Questions regarding the possible medicinal uses of hallucinogenic drugs for anxiety, depression, smoking cessation, and other applications were asked and data are presented in Table 1. There were also questions on the perceived negative effects of hallucinogenic drugs. In total, 73% of the sample agreed or strongly agreed that “hallucinogenic drugs can be addictive.” Furthermore, 61% of participants believed that “hallucinogenic drugs can be detrimental to one’s mental health.”
In terms of medical potential, 82.6% agreed or strongly agreed that “hallucinogenic drugs should be tested for their medicinal value.” As for the question regarding the federal government funding such studies, 66.9% agreed or strongly agreed to federal funding for research of hallucinogenic drugs. As for previous use, 27% of respondents reported having taken a hallucinogenic drug (N = 14). This is a comparable rate to similar findings with this population, as Hallock et al. (2013) found the use of psilocybin-containing mushrooms to be 29.5% among the college students. Finally, 74% of the sample reported being unaware of current hallucinogenic research (N = 122). Full results can be seen in Table 1.
χ2 analyses compared the answers for the questions between users and non-users. Users and non-users showed significant differences on their use of hallucinogens as a potential tool for those with anxiety, χ2 (4, n = 50) = 12.22, p < .05. However, users and non-users did not show significant differences to any of the other questions, p values > .05 for each of these comparisons.
Discussion
Overall, students were reluctant to agree to potential medicinal applications of hallucinogenic drugs. In all, seven questions assessed whether hallucinogenic drugs could be a therapeutic tool to various afflictions, and the responses were generally neutral. Among these questions, there was an average of 32.8% supporting that hallucinogens can be therapeutic to those with the stated conditions/afflictions. Furthermore, most survey respondents (67.2%) believed that hallucinogenic drugs were addictive and that they could be harmful to one’s mental health. Most students, however, agreed that there should be further research into the medicinal benefits of hallucinogens (82.6%) and that the federal government should fund such studies (66.9%). Regarding recreational use, an equivalent number of people agreed that hallucinogens can be safely used in recreational settings (38.2%) as those who disagreed with the statement (39.9%).

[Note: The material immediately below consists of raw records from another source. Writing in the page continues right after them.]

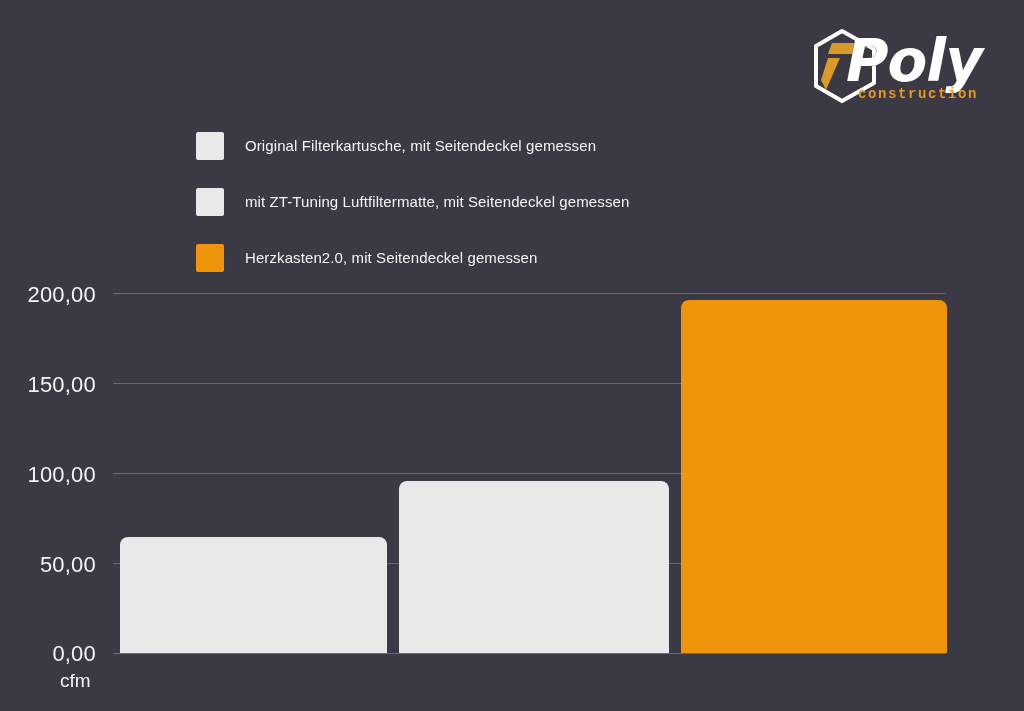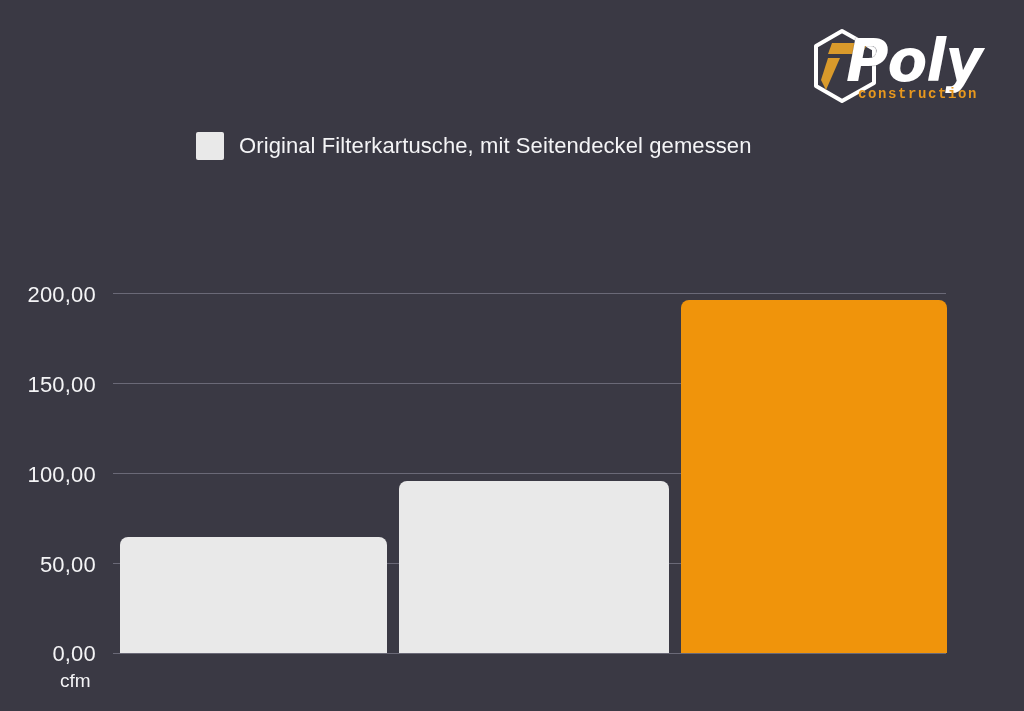"Original Filterkartusche, mit" .legend-label { font-size: 22px -> 15px; margin-left: 15px -> 21px }
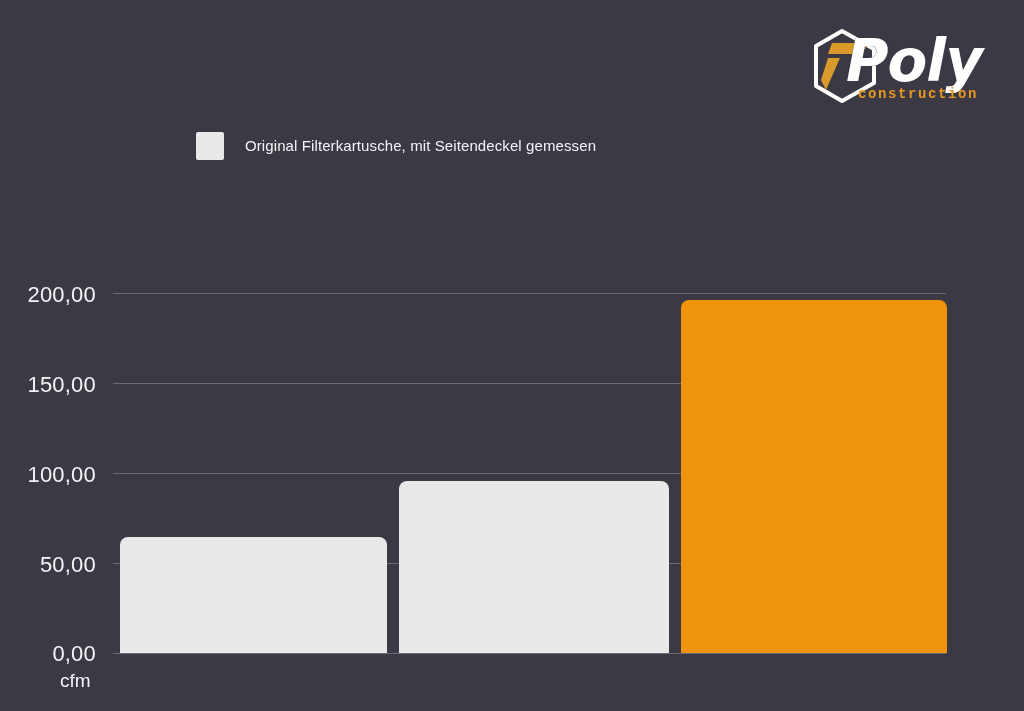"mit ZT-Tuning Luftfiltermatte, mit" div.legend-row { html: none -> <div> <span></span> <span>mit ZT-Tuning Luftfiltermatte, mit Seitendeckel gemessen</span> </div> }
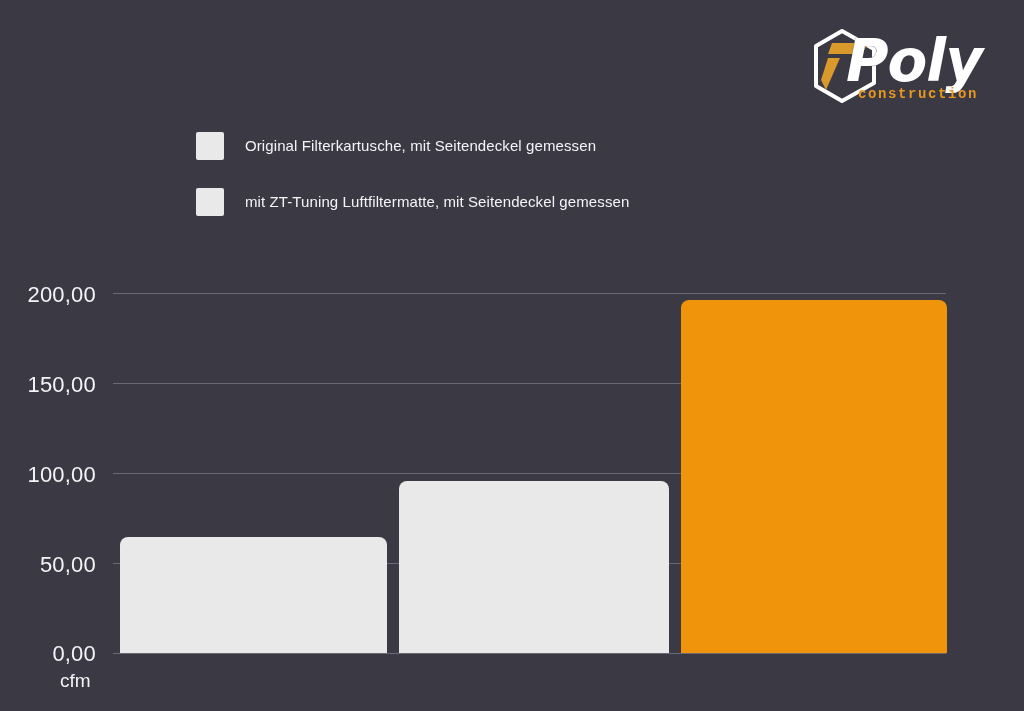"Herzkasten2.0, mit Seitendeckel gemessen" div.legend-row { html: none -> <div> <span></span> <span>Herzkasten2.0, mit Seitendeckel gemessen</span> </div> }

Interestingly, 50.8% of the sample (N = 63) reported that they were “knowledgeable about hallucinogenic drugs.” Of these, 43.5% believed that hallucinogens could be safely used recreationally, compared with 38.2% of the overall sample. Furthermore, the knowledgeable group similarly responded to the total population when asked if they believed that hallucinogenic drugs could be addictive: 75.8% of the knowledgeable group and 73.4% of the total population reported that the drugs were addictive (9.7% of the knowledgeable group disagreed, whereas 14.5% were neutral). This is interesting because hallucinogens are generally considered non-addictive, especially compared with other recreational substances (Canal & Murnane, 2017). However, this knowledgeable group is also the group most likely to be aware of the ongoing hallucinogenic studies, as 38.7% of them said they were aware (N = 24) compared with 26.2% (N = 32) in the total sample. Finally, it was interesting that there were not many differences in responding between the users and non-users to the survey questions. The only question that reached statistical significance between the two groups was whether hallucinogens could be used to treat anxiety, with the users reporting more potential benefits than the non-users. A total of 78% of users agreed or strongly agreed that hallucinogens could be used to treat anxiety compared with only 50% of non-users. In line with this finding, other studies have reported that hallucinogenic drug users cite relaxation as a reason for using the drug (Hallock et al., 2013), and Grob et al. (2011) reported lasting benefits of hallucinogens on anxiety of cancer patients.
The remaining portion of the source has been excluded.